Quand s’arrête le travail de la traduction ?
V.B. : Quand on arrive à la date fixée sur le contrat ! Si on n’avait pas de délai, on pourrait les travailler indéfiniment. Ce qui est intéressant, c’est le dialogue qui se noue ensuite autour du texte, avec les éditeurs vraiment professionnels. Une traduction est une œuvre collaborative : le traducteur est évidemment au centre du processus, mais il ne faut pas oublier le travail des éditeurs, des correcteurs et in fine des lecteurs.
J-P.R. : C’est le cœur du travail du traducteur d’offrir au lecteur un maximum de possibilités au texte. Une nouvelle traduction appelle une nouvelle traduction. Il y a une ouverture perpétuelle du texte. Ainsi, l’œuvre continue à vivre.
La Nouvelle-Aquitaine s’appuie sur un réseau solide de traducteurs fédérés, notamment, par Matrana. Pourquoi est-ce un enjeu de se réunir ?
V.B. : Le traducteur est, du fait de son activité, isolé. Certains apprécient cet isolement, mais beaucoup sont en manque de dialogue avec leurs collègues. Une des visées de Matrana – la Maison de la traduction en Nouvelle-Aquitaine – est de permettre des échanges. Une autre des intentions de l’association est de rendre visibles les traducteurs et leur métier.
J-P.R. : Oui, je crois que les traducteurs, en région en particulier, ont besoin de ça. Matrana est une très belle initiative.
"Entendre les traductions des étudiants, c’est merveilleux. Il m’est arrivé maintes fois de me retrouver dépassé par eux."
Vous avez tous les deux dirigé des masters de traduction littéraire. Qu’est-ce qui vous motive à transmettre ?
J-P.R. : J’ai appris de manière empirique et je me suis cogné dans tous les murs. Pour éviter ça aux jeunes, on a des repères à leur apporter. On enseigne les possibilités du sens, ce que c’est qu’un texte, l’histoire du texte, les rapports entre la culture d’origine du texte et sa culture d’arrivée. Le point central, c’est le passage de la version à la traduction. La version, c’est être lexicalement exact, ne pas faire de contresens, sinon on a une mauvaise note… Or en traduction littéraire, ce qui compte, c’est le rythme. Il faut presque oublier le sens des mots pour voir comment ils se présentent dans la phrase, exactement comme en musique. On essaye d’éveiller cette sensibilité à la musique du texte. Sans oublier la joie d’être enseignant ! Entendre les traductions des étudiants, c’est merveilleux. Il m’est arrivé maintes fois de me retrouver dépassé par eux.

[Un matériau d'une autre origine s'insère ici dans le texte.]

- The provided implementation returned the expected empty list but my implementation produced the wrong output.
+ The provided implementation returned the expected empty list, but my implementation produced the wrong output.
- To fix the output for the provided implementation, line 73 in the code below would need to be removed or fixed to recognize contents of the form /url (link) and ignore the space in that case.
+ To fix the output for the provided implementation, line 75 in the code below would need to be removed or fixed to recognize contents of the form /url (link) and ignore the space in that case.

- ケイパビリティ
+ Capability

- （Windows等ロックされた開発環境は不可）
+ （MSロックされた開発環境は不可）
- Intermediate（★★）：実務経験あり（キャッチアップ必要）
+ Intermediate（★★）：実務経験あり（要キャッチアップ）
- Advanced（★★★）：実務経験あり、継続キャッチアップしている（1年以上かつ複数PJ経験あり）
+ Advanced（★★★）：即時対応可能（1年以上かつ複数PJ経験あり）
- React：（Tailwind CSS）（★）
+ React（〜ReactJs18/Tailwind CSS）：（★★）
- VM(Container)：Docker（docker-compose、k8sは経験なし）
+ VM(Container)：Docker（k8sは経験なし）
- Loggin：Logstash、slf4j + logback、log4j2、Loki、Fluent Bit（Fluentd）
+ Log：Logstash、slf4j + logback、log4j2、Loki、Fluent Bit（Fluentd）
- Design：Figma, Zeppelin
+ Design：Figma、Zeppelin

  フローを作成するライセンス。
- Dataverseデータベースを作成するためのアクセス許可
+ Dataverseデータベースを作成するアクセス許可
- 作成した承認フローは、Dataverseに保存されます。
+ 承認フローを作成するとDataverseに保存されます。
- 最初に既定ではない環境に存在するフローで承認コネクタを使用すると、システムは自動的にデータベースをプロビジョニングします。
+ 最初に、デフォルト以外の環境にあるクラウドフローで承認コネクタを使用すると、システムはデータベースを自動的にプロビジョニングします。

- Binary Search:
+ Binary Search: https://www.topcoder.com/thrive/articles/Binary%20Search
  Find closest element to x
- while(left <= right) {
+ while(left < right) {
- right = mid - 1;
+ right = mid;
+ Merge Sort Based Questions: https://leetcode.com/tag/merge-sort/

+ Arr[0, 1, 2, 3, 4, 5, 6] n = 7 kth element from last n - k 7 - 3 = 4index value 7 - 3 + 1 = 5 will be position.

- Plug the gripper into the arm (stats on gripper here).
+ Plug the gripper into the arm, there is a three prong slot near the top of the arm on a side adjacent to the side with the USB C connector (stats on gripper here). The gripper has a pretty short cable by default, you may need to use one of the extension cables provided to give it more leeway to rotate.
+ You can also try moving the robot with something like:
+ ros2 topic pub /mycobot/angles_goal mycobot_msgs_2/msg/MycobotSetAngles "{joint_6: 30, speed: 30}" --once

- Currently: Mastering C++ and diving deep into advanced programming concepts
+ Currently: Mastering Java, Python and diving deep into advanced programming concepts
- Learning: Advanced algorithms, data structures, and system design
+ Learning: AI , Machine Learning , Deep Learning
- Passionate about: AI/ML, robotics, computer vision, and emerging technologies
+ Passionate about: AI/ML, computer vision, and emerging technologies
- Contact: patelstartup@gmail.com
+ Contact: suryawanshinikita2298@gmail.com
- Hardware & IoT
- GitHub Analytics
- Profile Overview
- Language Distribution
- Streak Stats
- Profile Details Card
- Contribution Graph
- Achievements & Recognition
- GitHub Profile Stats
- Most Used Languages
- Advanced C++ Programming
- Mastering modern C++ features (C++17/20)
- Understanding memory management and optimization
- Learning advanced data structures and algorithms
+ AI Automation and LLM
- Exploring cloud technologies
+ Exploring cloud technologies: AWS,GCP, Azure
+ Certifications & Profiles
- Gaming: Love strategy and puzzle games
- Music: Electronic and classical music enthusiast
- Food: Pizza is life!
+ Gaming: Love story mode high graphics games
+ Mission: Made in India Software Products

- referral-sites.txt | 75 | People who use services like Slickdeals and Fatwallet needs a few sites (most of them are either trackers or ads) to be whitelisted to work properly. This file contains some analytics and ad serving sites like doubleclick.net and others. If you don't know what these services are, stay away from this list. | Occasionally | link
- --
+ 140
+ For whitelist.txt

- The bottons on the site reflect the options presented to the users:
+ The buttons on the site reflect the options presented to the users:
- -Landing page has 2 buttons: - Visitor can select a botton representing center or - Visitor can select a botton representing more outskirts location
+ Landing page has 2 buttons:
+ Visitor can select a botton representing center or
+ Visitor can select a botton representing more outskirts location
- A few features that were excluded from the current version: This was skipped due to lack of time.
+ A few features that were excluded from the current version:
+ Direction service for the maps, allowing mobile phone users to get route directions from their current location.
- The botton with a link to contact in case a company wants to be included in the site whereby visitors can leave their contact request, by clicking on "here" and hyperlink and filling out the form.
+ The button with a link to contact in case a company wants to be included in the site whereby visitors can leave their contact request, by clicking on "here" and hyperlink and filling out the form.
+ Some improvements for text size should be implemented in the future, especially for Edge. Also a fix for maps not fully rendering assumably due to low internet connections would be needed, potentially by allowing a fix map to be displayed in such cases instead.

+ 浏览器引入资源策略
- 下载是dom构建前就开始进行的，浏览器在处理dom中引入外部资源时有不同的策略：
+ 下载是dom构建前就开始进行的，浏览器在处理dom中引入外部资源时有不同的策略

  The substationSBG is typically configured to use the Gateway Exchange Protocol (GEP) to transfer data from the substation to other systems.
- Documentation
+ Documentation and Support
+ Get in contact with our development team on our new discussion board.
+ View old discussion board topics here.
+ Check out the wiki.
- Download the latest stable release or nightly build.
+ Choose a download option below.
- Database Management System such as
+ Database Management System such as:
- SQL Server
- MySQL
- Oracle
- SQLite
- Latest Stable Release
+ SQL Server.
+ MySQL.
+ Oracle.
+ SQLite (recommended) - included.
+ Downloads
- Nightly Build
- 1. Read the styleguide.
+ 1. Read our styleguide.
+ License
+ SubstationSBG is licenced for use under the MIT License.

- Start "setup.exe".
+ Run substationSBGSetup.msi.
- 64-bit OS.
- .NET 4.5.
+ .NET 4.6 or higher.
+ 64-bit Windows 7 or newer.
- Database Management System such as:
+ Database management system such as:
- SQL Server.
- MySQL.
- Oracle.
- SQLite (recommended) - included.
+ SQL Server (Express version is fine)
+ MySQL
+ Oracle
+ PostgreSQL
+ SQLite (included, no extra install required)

V.B. : J’ai eu l’envie, avec Christine Raguet et Jean Mondot qui en avaient conçu le projet, de créer cette formation à Bordeaux Montaigne. Aujourd’hui, elle est menacée pour des raisons financières. Je me bats pour son maintien, parce qu’il est important que ce genre de formation existe ailleurs qu’en région parisienne. Les étudiants qui savent qu’une telle formation existe dans leur région peuvent se dire : pourquoi pas ? Ça n’est pas réservé aux étudiants parisiens.
J-P.R. : Enfin, il y a un aspect économique. On arme les traducteurs pour leurs discussions face aux éditeurs, on leur apprend qu’ils ont des droits, un nom à imposer et à faire reconnaître.
V.B. : C’est d’ailleurs pour ça qu’il est essentiel que, dans ces formations, figure un nombre significatif de professionnels, que ce soient des traducteurs ou des éditeurs. C’est le cas à Bordeaux Montaigne et à Paris 7, où les étudiants ont des cours sur le marché du livre, sur la rédaction de contrats et le droit. Ça fait la différence entre les formations et les professionnels ne s’y trompent pas.
1Jean-Pierre Richard a reçu en 2020 le Grand prix SGDL pour l’ensemble de son œuvre de traduction.